** Data to use follows **
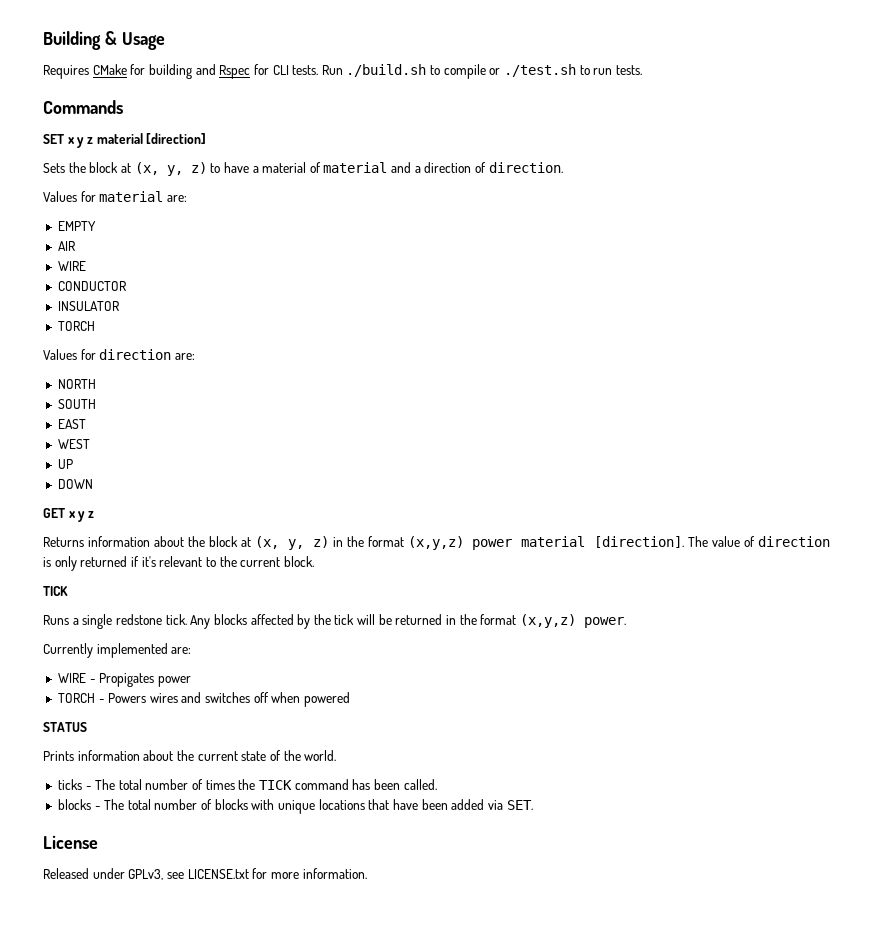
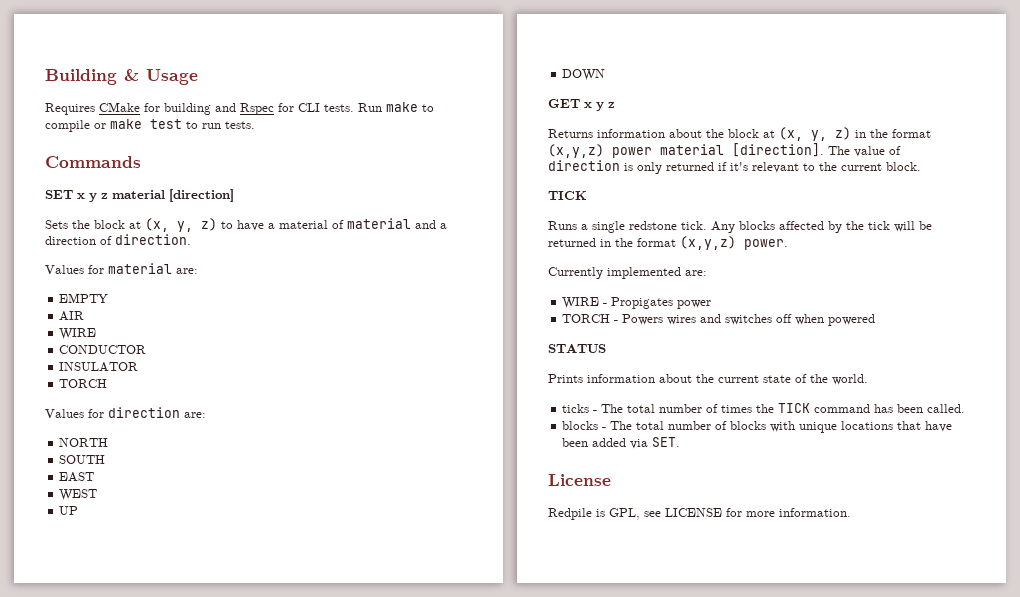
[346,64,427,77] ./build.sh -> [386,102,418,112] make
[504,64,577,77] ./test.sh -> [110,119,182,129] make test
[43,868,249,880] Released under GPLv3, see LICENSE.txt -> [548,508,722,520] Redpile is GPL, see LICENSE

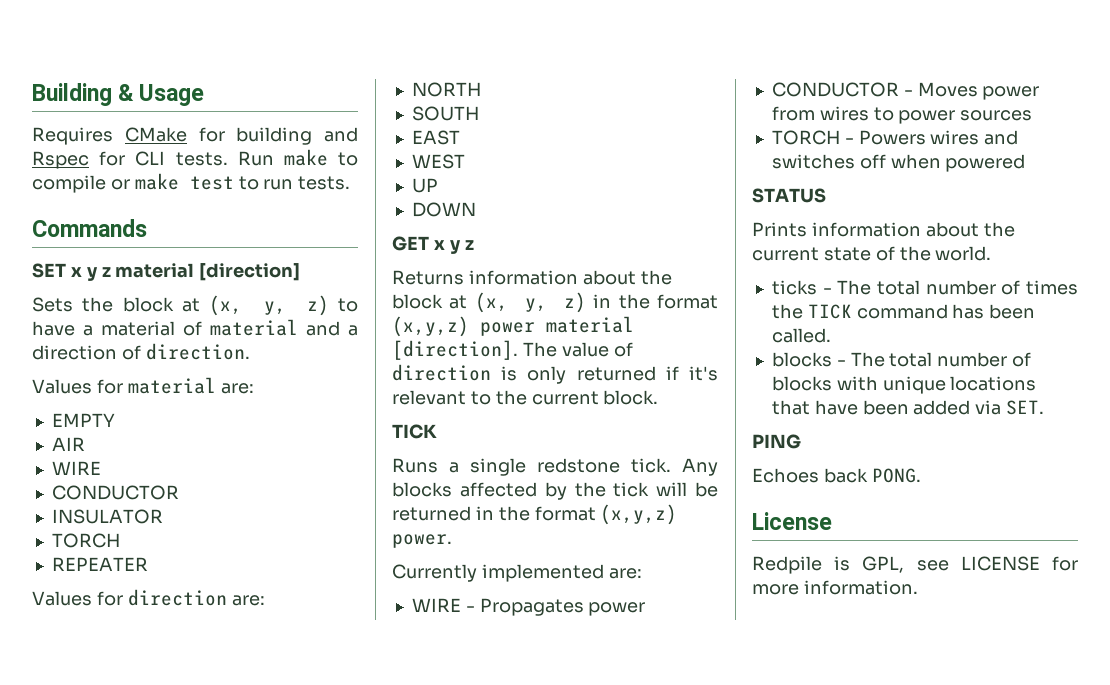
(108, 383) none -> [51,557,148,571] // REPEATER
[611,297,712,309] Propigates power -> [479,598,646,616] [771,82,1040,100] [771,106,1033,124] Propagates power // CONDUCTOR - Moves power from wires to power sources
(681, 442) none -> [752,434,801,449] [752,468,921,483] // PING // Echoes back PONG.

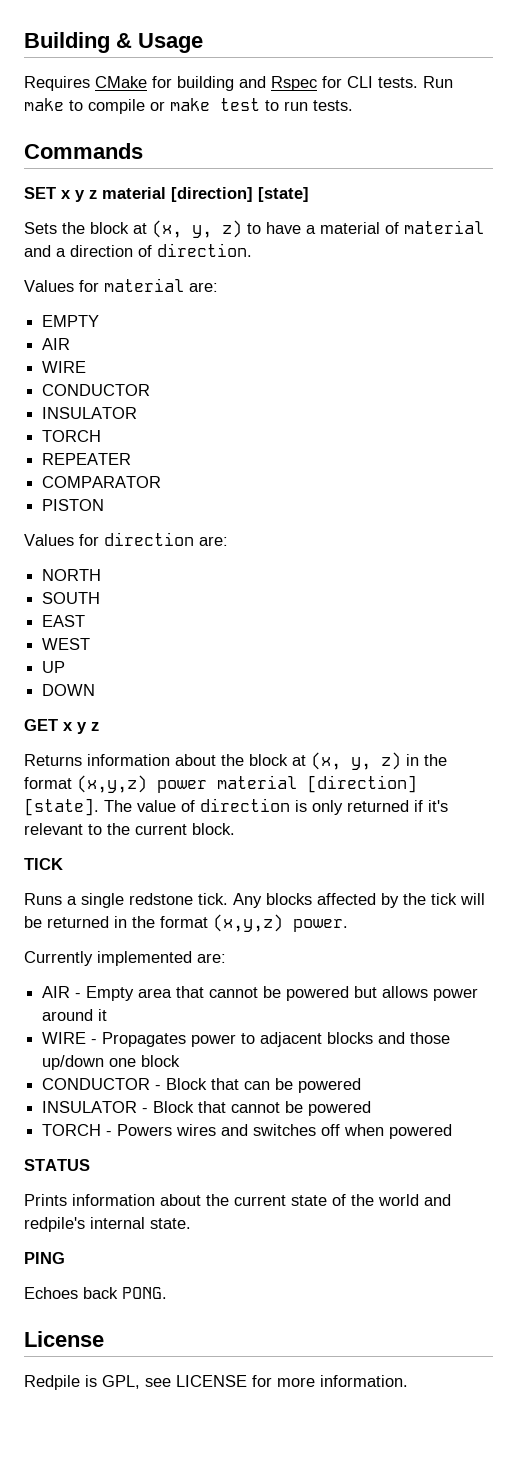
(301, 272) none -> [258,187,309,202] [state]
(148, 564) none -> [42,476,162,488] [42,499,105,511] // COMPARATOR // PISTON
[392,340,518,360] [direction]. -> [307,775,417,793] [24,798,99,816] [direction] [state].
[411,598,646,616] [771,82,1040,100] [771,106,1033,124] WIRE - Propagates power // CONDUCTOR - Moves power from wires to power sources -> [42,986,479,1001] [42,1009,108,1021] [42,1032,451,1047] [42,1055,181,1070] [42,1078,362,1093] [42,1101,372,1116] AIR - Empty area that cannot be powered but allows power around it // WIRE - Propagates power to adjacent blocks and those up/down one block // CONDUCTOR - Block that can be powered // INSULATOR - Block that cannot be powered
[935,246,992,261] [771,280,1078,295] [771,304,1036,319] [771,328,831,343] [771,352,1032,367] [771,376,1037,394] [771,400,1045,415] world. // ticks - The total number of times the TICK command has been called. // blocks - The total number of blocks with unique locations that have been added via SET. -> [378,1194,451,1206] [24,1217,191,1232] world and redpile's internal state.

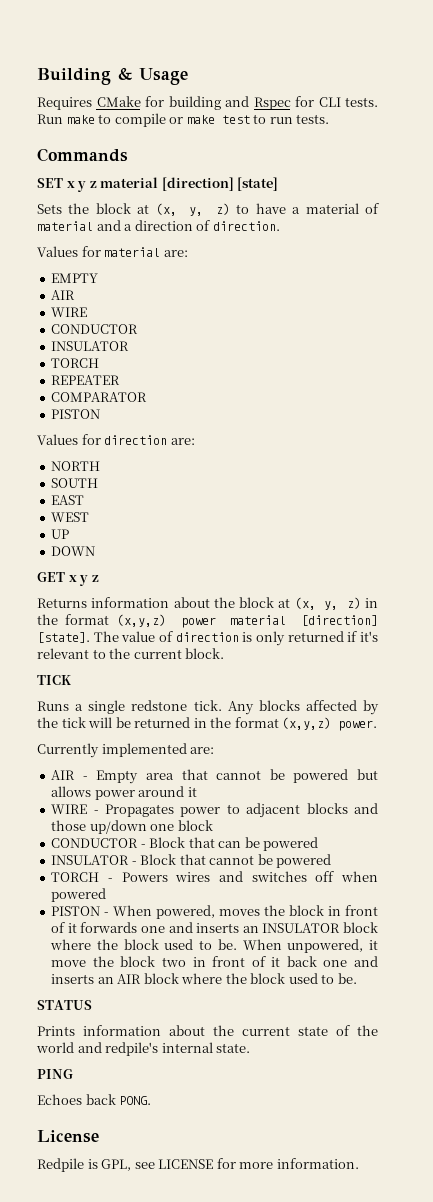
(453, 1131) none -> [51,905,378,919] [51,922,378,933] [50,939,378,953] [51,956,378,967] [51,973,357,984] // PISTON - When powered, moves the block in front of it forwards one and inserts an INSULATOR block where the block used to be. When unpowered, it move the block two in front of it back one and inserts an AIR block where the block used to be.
** End of Data to use **
** Data to use follows **
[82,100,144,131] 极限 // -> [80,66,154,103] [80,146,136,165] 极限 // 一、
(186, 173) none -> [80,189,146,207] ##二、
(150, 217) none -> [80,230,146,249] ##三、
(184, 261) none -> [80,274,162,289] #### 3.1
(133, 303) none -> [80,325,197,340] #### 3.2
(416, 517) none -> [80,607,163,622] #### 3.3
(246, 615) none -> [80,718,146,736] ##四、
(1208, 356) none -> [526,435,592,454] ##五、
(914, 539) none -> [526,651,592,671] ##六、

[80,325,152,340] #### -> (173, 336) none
** End of Data to use **
--- Exercise aim ---
Output only an exact transcription of the lines above from the one with "[82,100,144,131] 极限 //" up to and including the one with "[80,325,152,340] #### -> (173, 336) none".

--- Response to this exercise ---
[82,100,144,131] 极限 // -> [80,66,154,103] [80,146,136,165] 极限 // 一、
(186, 173) none -> [80,189,146,207] ##二、
(150, 217) none -> [80,230,146,249] ##三、
(184, 261) none -> [80,274,162,289] #### 3.1
(133, 303) none -> [80,325,197,340] #### 3.2
(416, 517) none -> [80,607,163,622] #### 3.3
(246, 615) none -> [80,718,146,736] ##四、
(1208, 356) none -> [526,435,592,454] ##五、
(914, 539) none -> [526,651,592,671] ##六、

[80,325,152,340] #### -> (173, 336) none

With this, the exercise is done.